The prompt is the most impactful and important part of your customization to create AI assistants successfully.

We suggest having a look at the Prompt Engineering guides by OpenAI, but they can be very technical and less effective for your case. So, we prepared some tips for you!

Some tips:
- Tell the chatbot who it is (e.g., "You are Gali, the AI Knowledge Support at CompanyName").
- Instruct the chatbot not to answer questions for which there isn't an answer in the sources.
- Provide instructions on how to contact you or your team if the answer is not present in the sources (e.g., provide an email or Calendly link).
- Avoid being overly detailed or adding too many rules. The shorter and clearer the prompt, the easier it will be for the chatbot to follow your rules.
- Instruct to add the link to the sources if needed. When your sources come from a URL, it might be useful to add the link to the source at the end of the answer so that the user can click and open the mentioned URL.
- Decide on the style of the chatbot: professional, friendly, concise, funny, etc.

Please note that GPT-4 will be much smarter in following your prompts compared to GPT-3.5 that sometimes hallucinates  or forgets to precisely follow the prompt.

Prompt engineering will require some 'trial and error,' and you might need to reiterate on it several times.

We offer some standard prompts for inspiration when you create a new chatbot, but we strongly suggest that you reiterate and work on your own prompt.

Engine models

"Shall I use GPT-3.5 or GPT4?"

This is one of the most frequently asked questions we receive. And there is no single answer; it depends on the case!

GPT-3.5 is cheaper but can hallucinate more and sometimes takes some liberties with following the prompt. The quality of the output is generally good.

GPT-4 provides higher quality of the output, especially for complex questions. It's just a bit more expensive (6x in our pricing, which is the most accessible out there). Moreover, it follows the prompt much better and is very, very unlikely to hallucinate.

So, in a nutshell:
- Use GPT-3.5 if the documentation is easy, straightforward, and if some random hallucinations don't harm you (e.g., internal knowledge of policies, documentation, etc.).
- Use GPT-4 if the documentation is more complex and providing a great answer is very important to you (customer support, lead generation, internal complex documents).

Test it with your prompts and sources, and see the differences!


'Extended context' allows the chatbot to retrieve more sources from your documentation. If you have proper documentation (i.e., exhaustive and exclusive), then in most cases, you don't need the extended context. How do you understand if you need an extended context, then?

- You have a lot of documentation – I can't give exact numbers because it also depends on its quality, but let's say that you have tons of pages of documentation.
- Your documentation is not structured to be exclusively informative, meaning that the same information can be retrieved in different places. In this case, the chatbot will retrieve the most relevant sources, but it's better to have more sources (and therefore an 'extended context') to provide OpenAI with more information for a better answer.

Since it uses more tokens, the price is a bit higher than for the 'non-extended context': GPT-3.5 extended context uses 2 credits per message; GPT-4 extended context uses 10 credits per message."

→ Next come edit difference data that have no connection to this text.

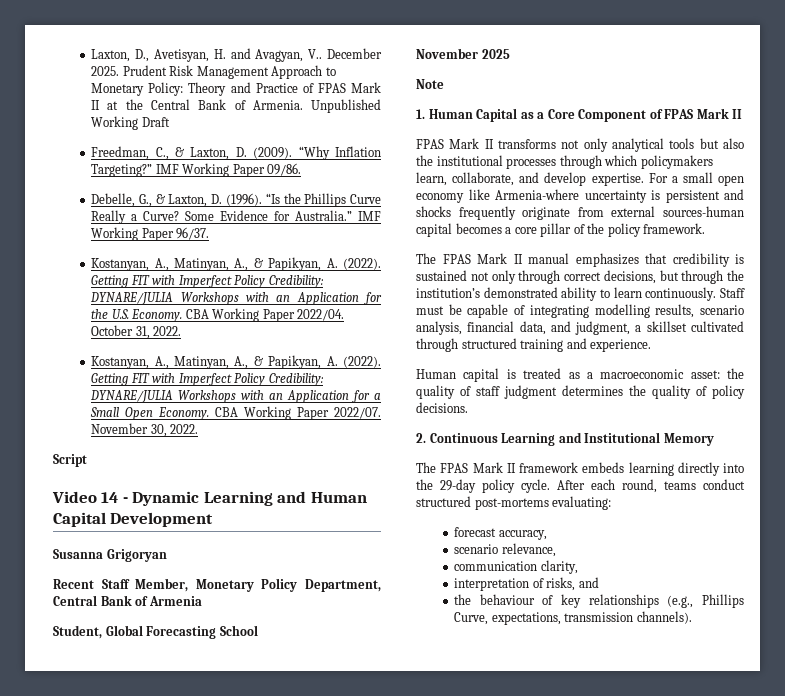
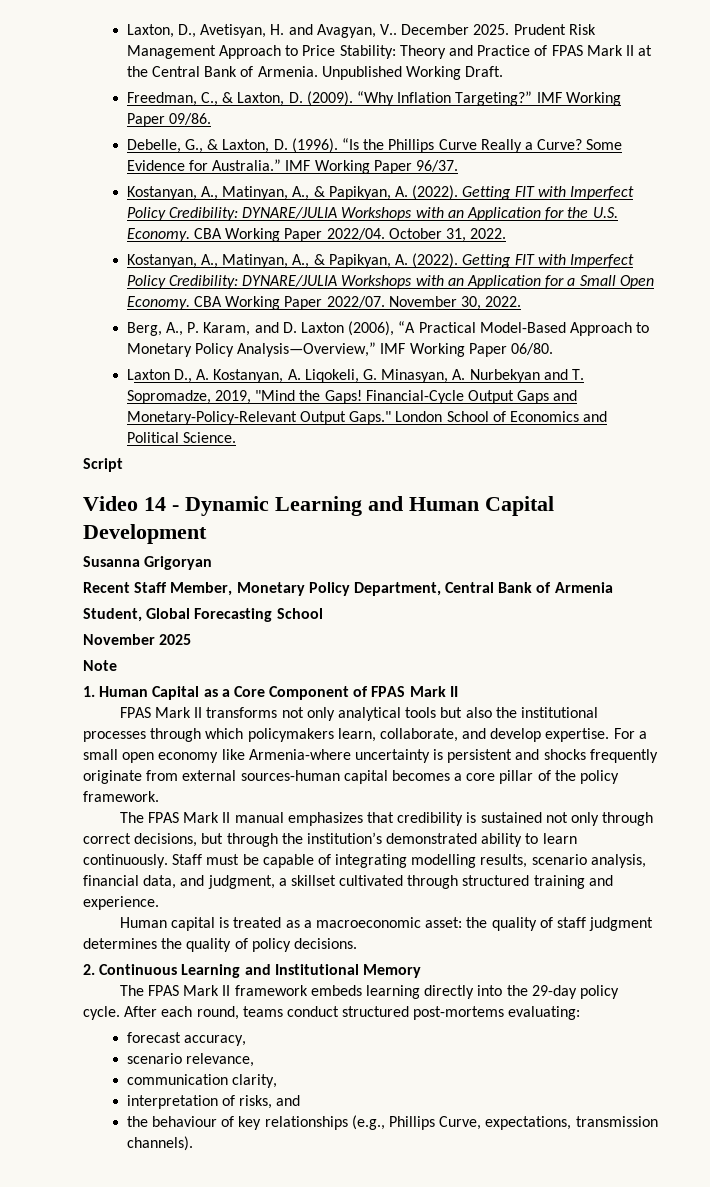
- Prudent Risk Management Approach to Monetary Policy: Theory and Practice of FPAS Mark II at the Central Bank of Armenia.
+ Prudent Risk Management Approach to Price Stability: Theory and Practice of FPAS Mark II at the Central Bank of Armenia.
- Unpublished Working Draft
+ Unpublished Working Draft.
+ Berg, A., P. Karam, and D. Laxton (2006), “A Practical Model-Based Approach to Monetary Policy Analysis—Overview,” IMF Working Paper 06/80.
+ Laxton D., A. Kostanyan, A. Liqokeli, G. Minasyan, A. Nurbekyan and T. Sopromadze, 2019, "Mind the Gaps! Financial-Cycle Output Gaps and Monetary-Policy-Relevant Output Gaps." London School of Economics and Political Science.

Like always, try it out to find the best solution for your situation.

Sources - Documents

When adding document sources to train your Gali chatbots, it's a great practice to provide documentation that is both exhaustive and exclusive.

This MECE principle (Mutually Exclusive, Collectively Exhaustive) ensures that as many questions as possible are answered with very precise content. 🎯Here are a few tips:
- Exhaustive: Include all relevant information across your provided documents to cover the topics fully.
- Exclusive: Avoid overlapping information to prevent confusion and ensure that each piece of information is unique to its document.

If you add some links in your documentation (eg. "You can signup at"), remember to add "https://" to the link to facilitate GPT in providing the correct link.

Sources - Website

When incorporating new web sources, particularly through web crawling, it's important to filter out links that don't provide valuable content, such as Terms of Service and Privacy Policies, which are commonly omitted.

Additionally, aim to minimize the inclusion of web pages that contain redundant information.

In this context, the MECE principle (mutually exclusive, collectively exhaustive) is relevant, ensuring that each piece of information is unique yet, as a whole, covers all necessary topics comprehensively.

Keeping the information concise and clear will significantly enhance the chatbot's ability to provide accurate responses.


A temperature of 0 means roughly that the model will always select the word with the highest probability. A higher temperature (e.g., 0.8-1) means that the model might select a word with slightly lower probability, leading to more variation, randomness, and creativity.
We suggest keeping the temperature low (0 to 0.2) to avoid too much randomness in the answers, especially if you are using it for customer support or don't want weird surprises in the chatbot's answers.